[Web document revisions]
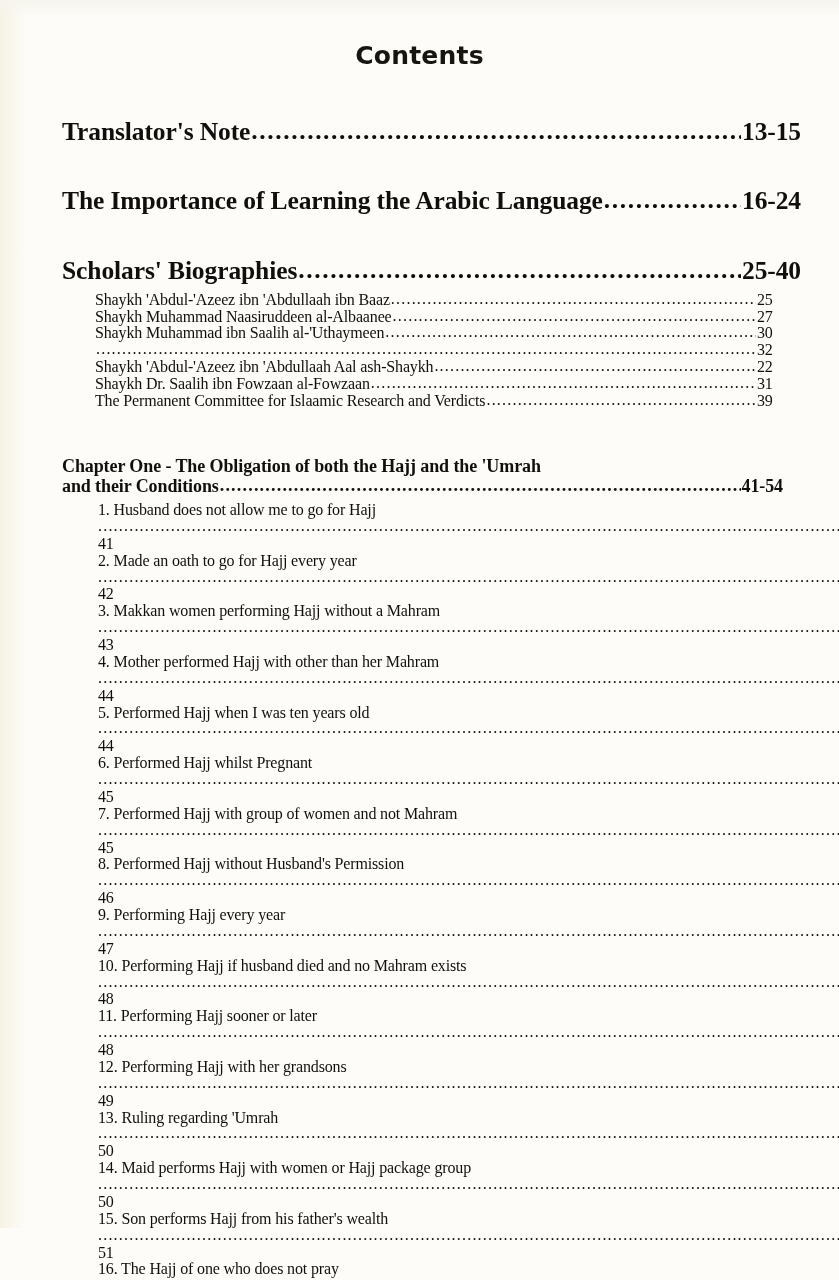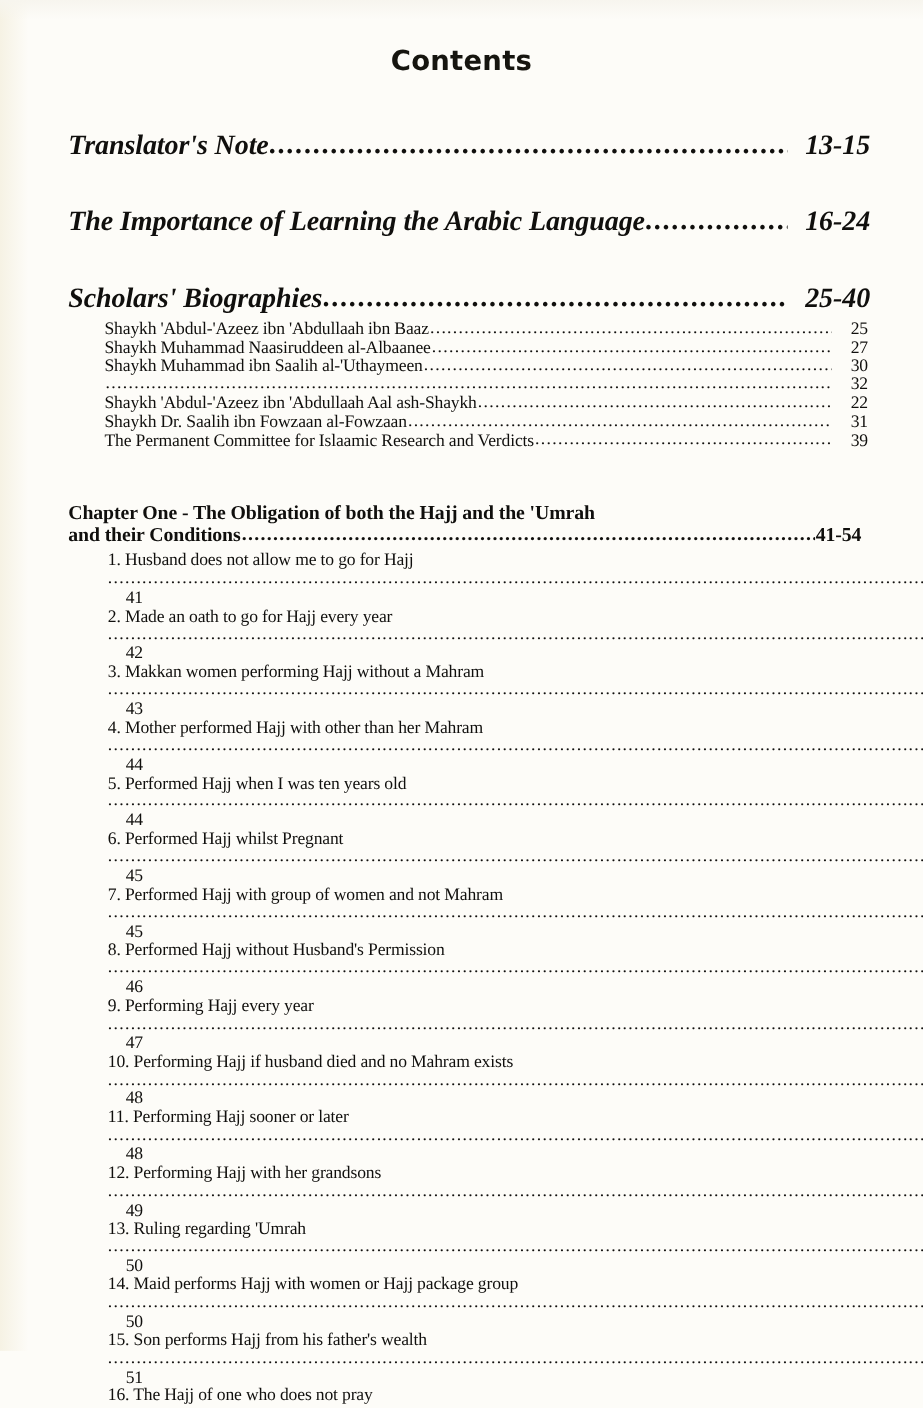--- a/index.html
+++ b/index.html
@@ -86,9 +86,8 @@
     font-size: 25.5px;
     line-height: 1.12;
     padding-left: 62px;
-    padding-right: 48px;
+    padding-right: 23px;
     letter-spacing: -0.1px;
-    font-style: italic;
   }
   .major .pagenum { min-width: 74px; }
   .major .leader::after { letter-spacing: 1.6px; }

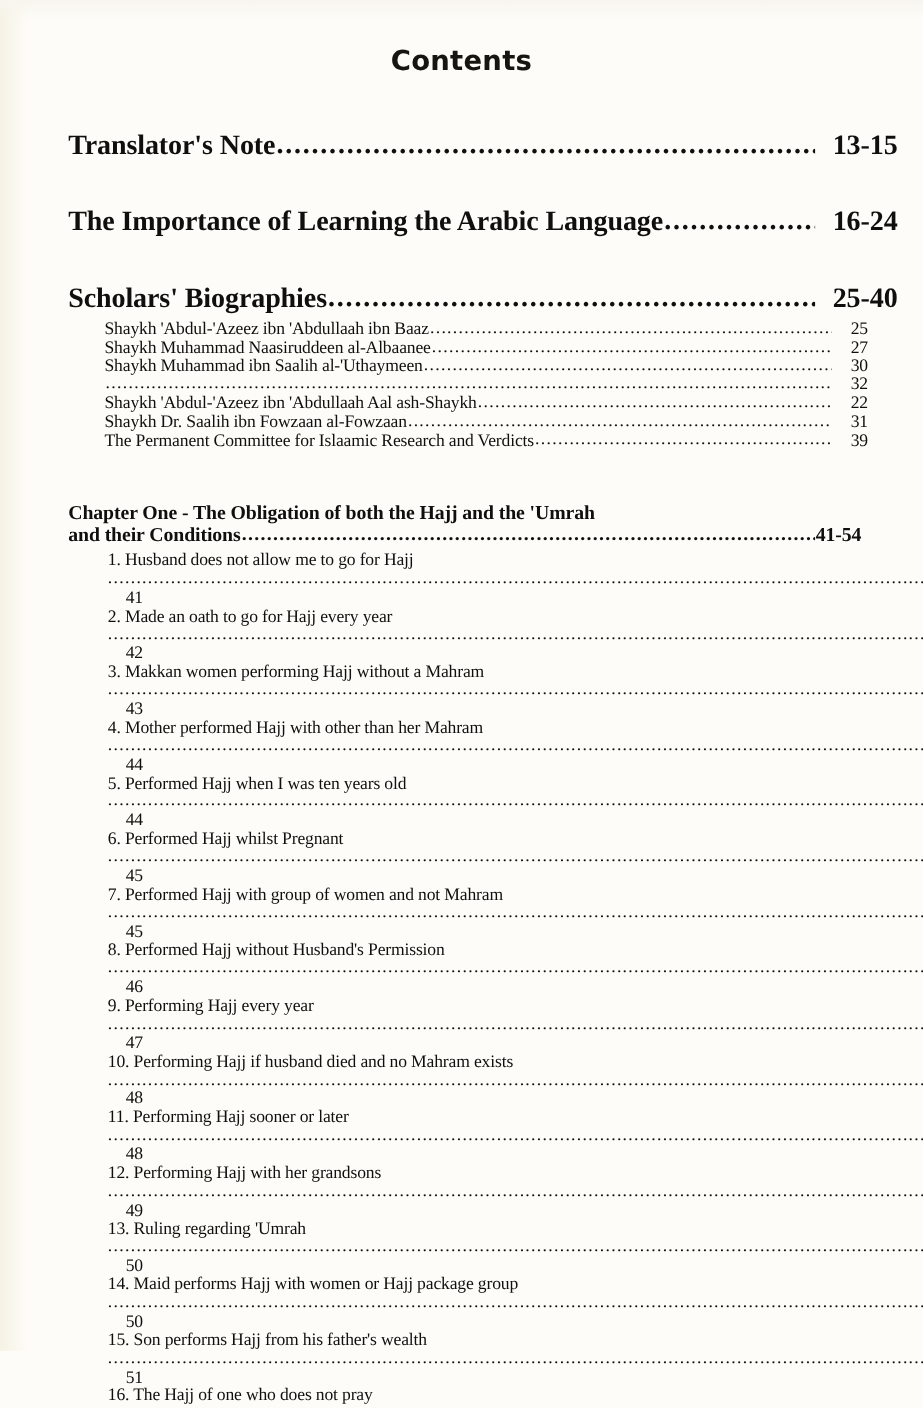--- a/index.html
+++ b/index.html
@@ -76,7 +76,7 @@
   }
   .row .pagenum {
     flex: 0 0 auto;
-    text-align: right;
+    text-align: left;
     white-space: nowrap;
   }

[Exercise aim] Every line from the top of the entries through the line that holds "flex: 0 0 auto;" is to be quoted exactly, please, and nothing else; omit the pictures.

[Your response]
--- a/index.html
+++ b/index.html
@@ -86,9 +86,8 @@
     font-size: 25.5px;
     line-height: 1.12;
     padding-left: 62px;
-    padding-right: 48px;
+    padding-right: 23px;
     letter-spacing: -0.1px;
-    font-style: italic;
   }
   .major .pagenum { min-width: 74px; }
   .major .leader::after { letter-spacing: 1.6px; }

--- a/index.html
+++ b/index.html
@@ -76,7 +76,7 @@
   }
   .row .pagenum {
     flex: 0 0 auto;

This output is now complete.